Oilsands development uses a vast amount of water and even though it’s recycled multiple times, the recycling concentrates the toxins and metals leftover from extracting and upgrading the bitumen, resulting in controversial tailings ponds that are a significant risk to the environment.

Two years into a research project between biologists at the University of Calgary and engineers at the University of Alberta both groups say they are excited about their progress. A paper into the first round of research will be published in the January edition of FEMS Microbial Ecology.

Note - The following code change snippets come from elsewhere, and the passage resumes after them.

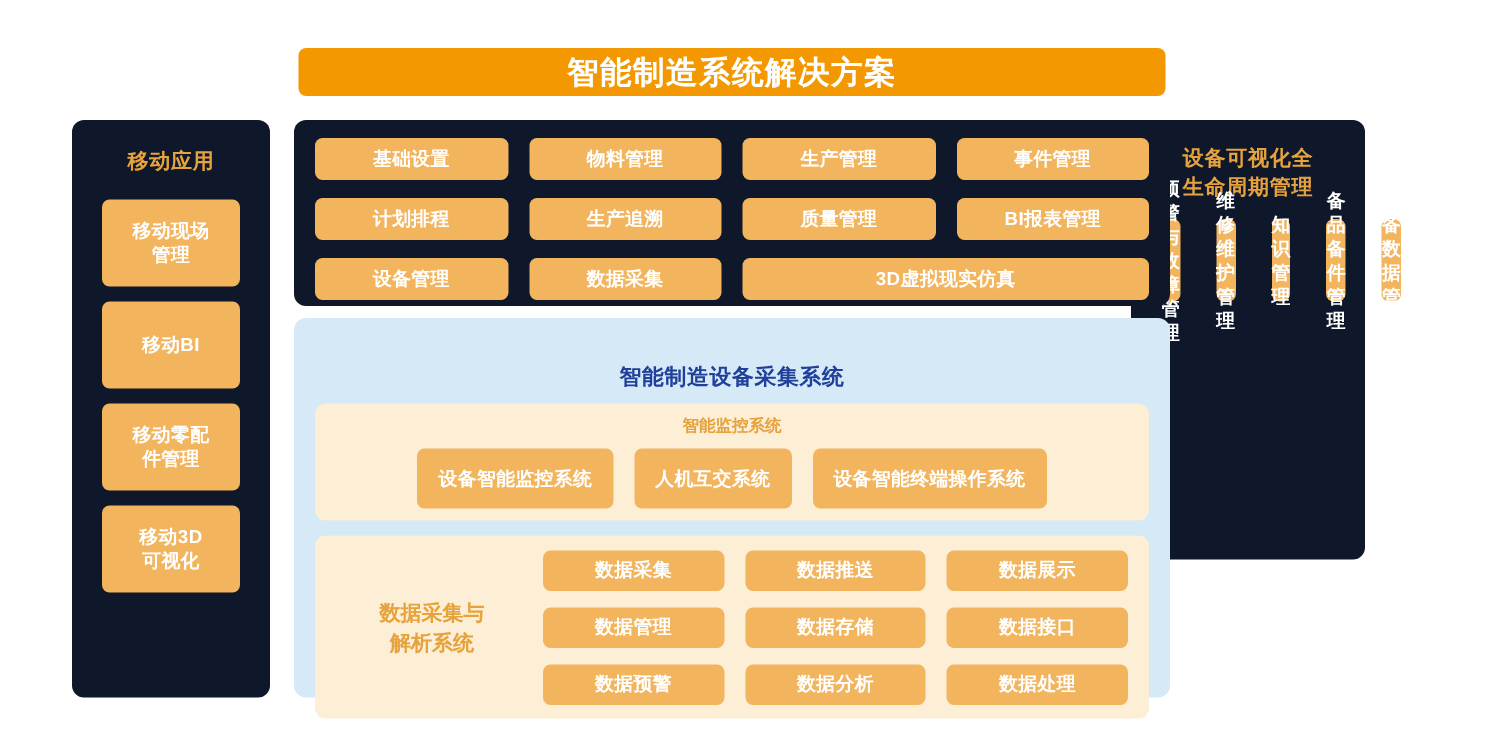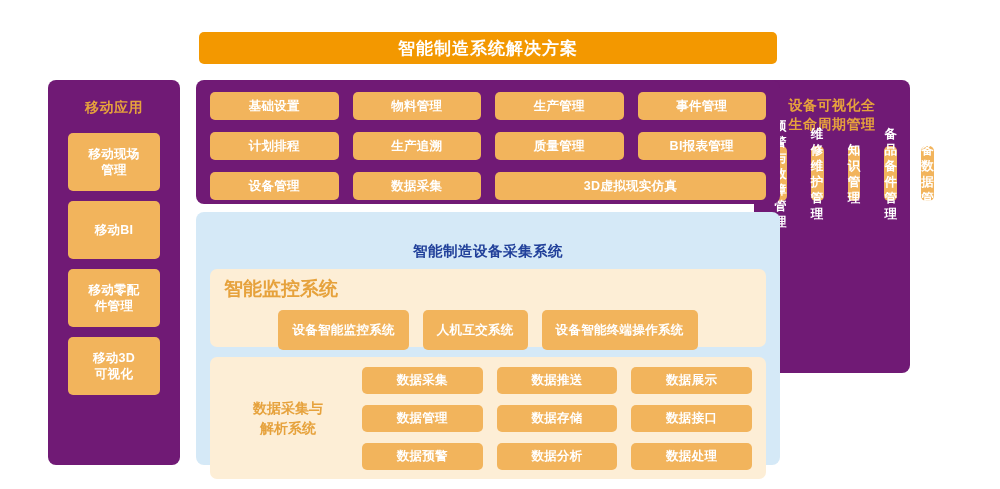--- a/index.html
+++ b/index.html
@@ -18,33 +18,33 @@
   
   #title-bar {
     position: absolute;
     left: 199px;
     top: 32px;
     width: 578px;
     height: 32px;
     background: #f39800;
     border-radius: 5px;
     color: #ffffff;
-    font-size: 17px;
+    font-size: 21px;
     font-weight: bold;
     letter-spacing: 1px;
     display: flex;
     align-items: center;
     justify-content: center;
     text-align: center;
   }
 
   
   .cream-panel {
     position: absolute;
-    background: #701a75;
+    background: #0f172a;
     border-radius: 8px;
   }
 
   .panel-heading {
     color: #e6a23c;
     font-size: 14px;
     font-weight: bold;
     text-align: center;
     line-height: 19px;
     letter-spacing: 0.5px;
@@ -145,22 +145,23 @@
   
   #monitor-panel {
     background: #fdeed6;
     border-radius: 7px;
     height: 78px;
     padding: 7px 14px 0;
     box-sizing: border-box;
   }
   #monitor-title {
     color: #e6a23c;
-    font-size: 19px;
-    font-weight: bold;
+    font-size: 11px;
+    font-weight: bold;
+    text-align: center;
     margin-bottom: 8px;
   }
   #monitor-list {
     display: flex;
     gap: 14px;
     justify-content: center;
   }
   #monitor-list .pill { height: 40px; padding: 0 14px; }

A University of Calgary release reports that much of the research into tailings remediation has focused on microbes and their ability to settle the tailings sludge and clean the water. This Natural Sciences and Engineering Research Council of Canada (NSERC)-funded research is focused on a certain kind of bacterial growth called biofilms. Biofilms are everywhere in our environment, including in the plaque on our teeth and they can be very resilient, says Raymond Turner, a professor in the biological sciences department.

“We’ve isolated biofilms that are indigenous to the oilsands environment and are highly tolerant to the stress associated with toxins and metals found in tailings water. Those consortia of biofilms are able to, slowly, detoxify the water,” says Turner, who co-leads the project with Howard Ceri, a biological sciences professor.

A sample of sediment, or sludge, was taken from a tailings pond in the summer of 2009. MSc candidate and paper co-author Susanne Golby was able to cultivate biofilms from the sample under a variety of different conditions.

“It was really exciting when we found that multiple different species could be recovered within one biofilm. By altering the growth conditions, and exposing the biofilms to different stressors, we could select for or against certain species and we began to learn how we could manipulate the biofilms to get the metabolic activities and characteristics we were looking for.”

The release notes that Turner and his team are actively growing biofilms on the support material to test in bioreactors, which are being developed by professors and their graduate students in the civil and environmental engineering department at University of Alberta.

The ultimate goal, says Turner, is to develop tailings water treatment plants for all the oilsands operations. “The plant would take all tailings water, completely clean it, and return it to the river system. Just like wastewater in Calgary is cleaned and returned to the Bow River.”